Dans la catégorie seul-en-scène sans être à catalogué « humoriste » même s’il est comique, Fabrice Adde se lance dans une démonstration du travail d’un comédien. Sous prétexte d’une conférence à propos de la prise de parole en public, dans 14 juillet, il insère une mise en abyme dans laquelle il est simultanément et successivement lui-même et un personnage, accessoirement ce personnage jouant un autre personnage. Cette réflexion active sur l’essence et le rôle du théâtre révèle à la fois une passion et un fonctionnement.
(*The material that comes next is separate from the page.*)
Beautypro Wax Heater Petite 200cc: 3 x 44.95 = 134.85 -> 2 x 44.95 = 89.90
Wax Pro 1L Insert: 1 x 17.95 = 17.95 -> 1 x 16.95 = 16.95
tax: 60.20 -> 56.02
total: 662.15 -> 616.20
Le Trait d’union de Jérôme Kerbusch traite en comédie le problème de la boulimie et de l’obésité chez les ados. Ce monologue suscite autant le rire que la pensée.
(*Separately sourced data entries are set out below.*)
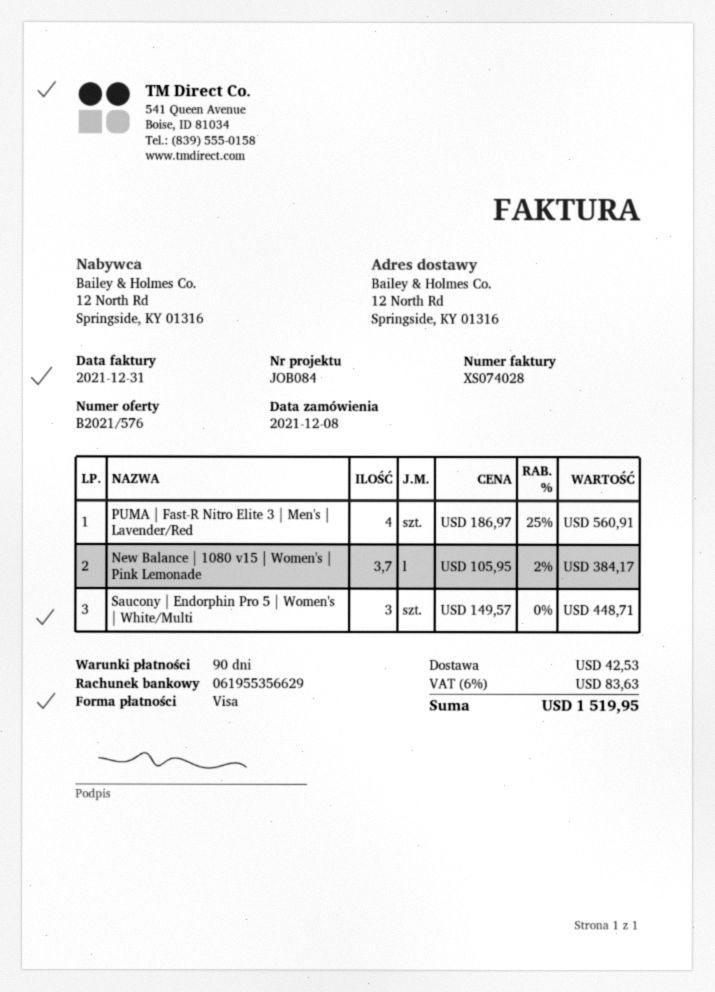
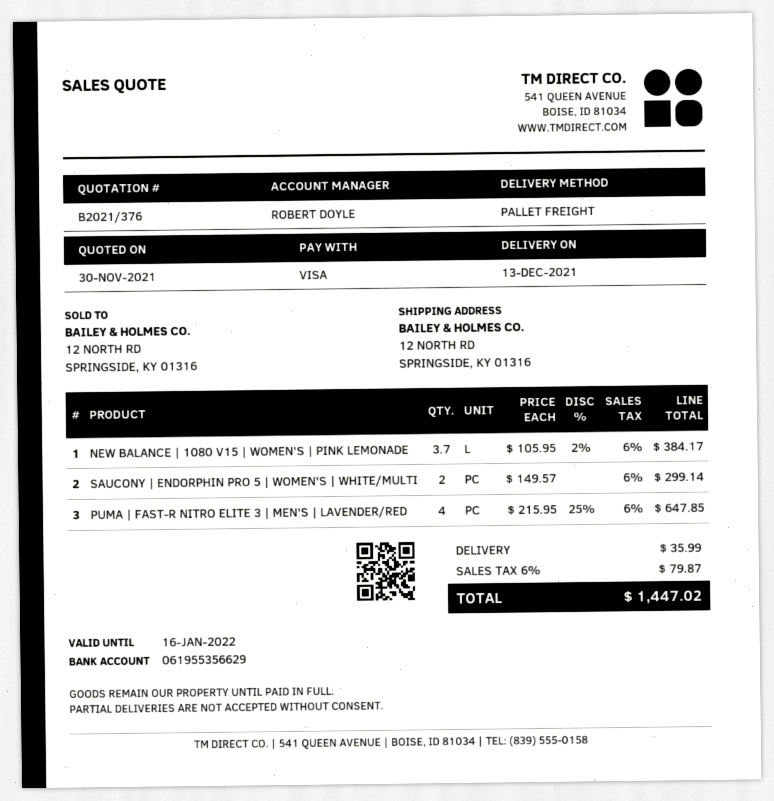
quote number: B2021/576 -> B2021/376
PUMA | Fast-R Nitro Elite 3 | Men's | Lavender/Red: 4 x 186.97 - 25% = 560.91 -> 4 x 215.95 - 25% = 647.85
Saucony | Endorphin Pro 5 | Women's | White/Multi: 3 x 149.57 = 448.71 -> 2 x 149.57 = 299.14
shipping: 42.53 -> 35.99
tax: 6% = 83.63 -> 6% = 79.87
total: 1519.95 -> 1447.02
“Exodus” par le Théâtre d’un Jour © Philippe Van Bossche

À ne pas manquer lorsqu’il tournera en Wallonie-Bruxelles : Exodus. Un spectacle choc qui emmène une poignée de spectateur dans l’exiguïté de l’arrière d’un camion pour parler de migrants. Par un fils de migrant (Patrick Masset), un migrant d’aujourd’hui (Hussein Rassim) pour ce qui en est de la part autobiographique. S’y ajoute une comédienne (Victoria Lewuillon) pour d’autres interventions. Le spectacle est court, dynamique, didactique, interpellant. Un conte débute la représentation en en donnant la ‘morale’. Un récit de famille émigrée au Canada ramène au vécu, de l’adaptation et l’intégration jusqu’au retour vers la Belgique avec la nostalgie ressentie par les enfants nés entre-temps. Des vidéos, des dessins animés, une marionnette et Elvis Presley chantant le besoin d’accomplir ses rêves constituent les éléments qui cernent le problème des migrants sous toutes ses faces.
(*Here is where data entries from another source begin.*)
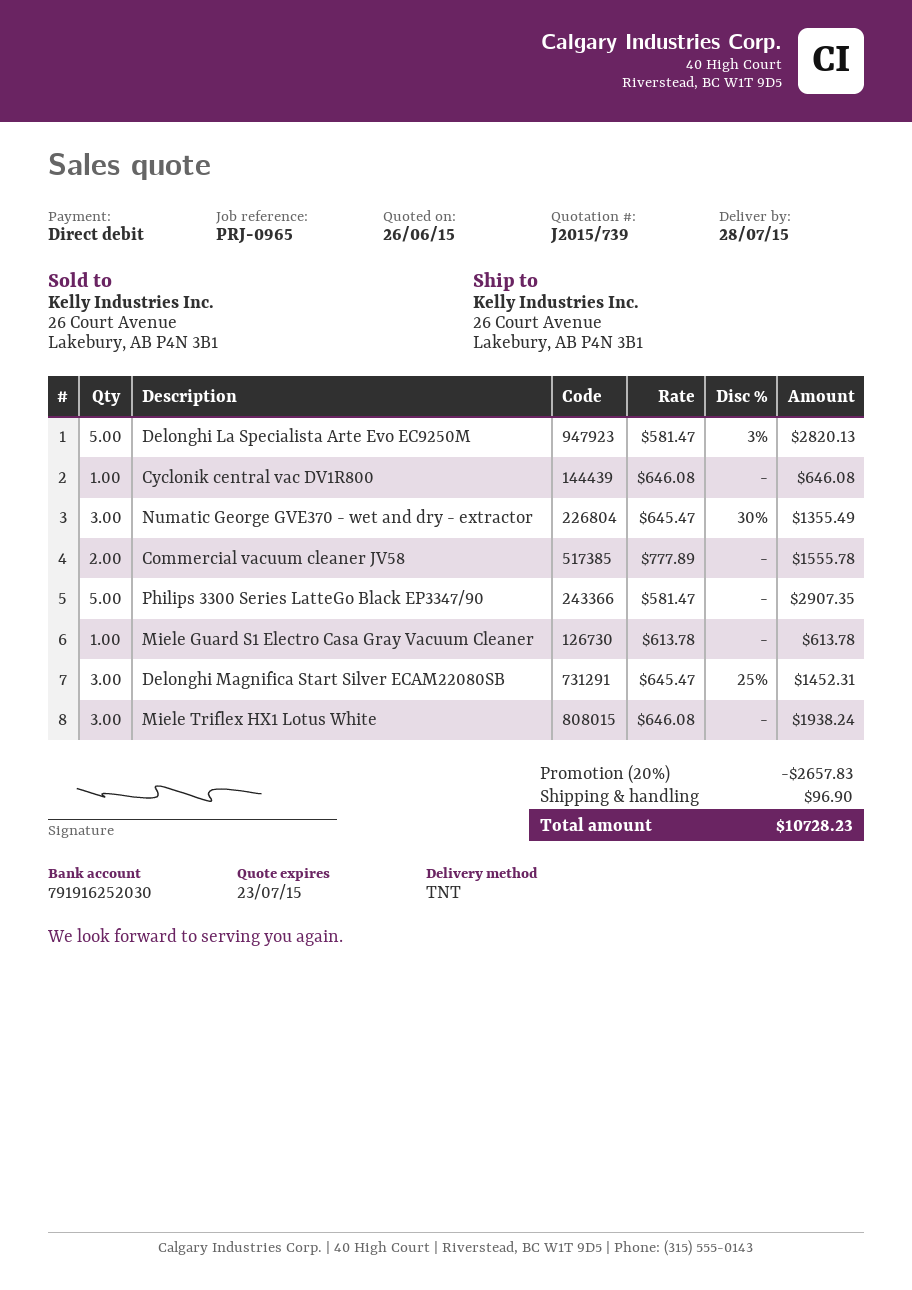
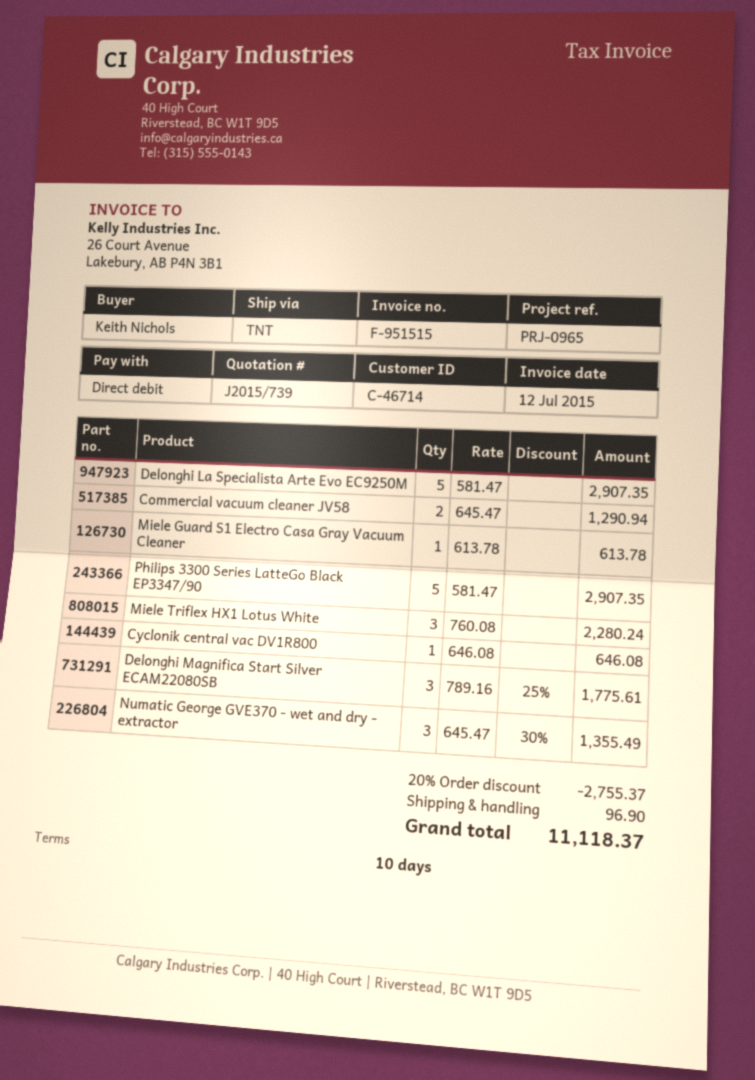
Delonghi La Specialista Arte Evo EC9250M: 5 x 581.47 - 3% = 2820.13 -> 5 x 581.47 = 2907.35
Commercial vacuum cleaner JV58: 2 x 777.89 = 1555.78 -> 2 x 645.47 = 1290.94
Delonghi Magnifica Start Silver ECAM22080SB: 3 x 645.47 - 25% = 1452.31 -> 3 x 789.16 - 25% = 1775.61
Miele Triflex HX1 Lotus White: 3 x 646.08 = 1938.24 -> 3 x 760.08 = 2280.24
discount: 20% = 2657.83 -> 20% = 2755.37
total: 10728.23 -> 11118.37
Il faudrait encore citer Vous avez dit Broadway ? où Antoine Guillaume et Julie Delbart racontent et chantent l’histoire de la comédie musicale. La chorégraphie Anima Ardens propulse onze danseurs dans une performance quasi chamanique sous la direction de Thierry Smits. Une parodie de Shakespeare à la belge, L’être ou ne pas l’être est un délire à partir de l’idée que le célèbre auteur anglais a été séquestré par un de ses royaux personnages et que d’autres sortis de plusieurs de ses pièces complotent pour le délivrer. Garanti déjanté au possible.

Tous les Belges programmés cette année à Avignon ne se trouvent pas dans ce panorama. Mais ceux qui y sont démontrent à foison que le spectacle vivant en nos contrées n’est pas là de rendre l’âme puisque, au contraire, il conserve bien la sienne.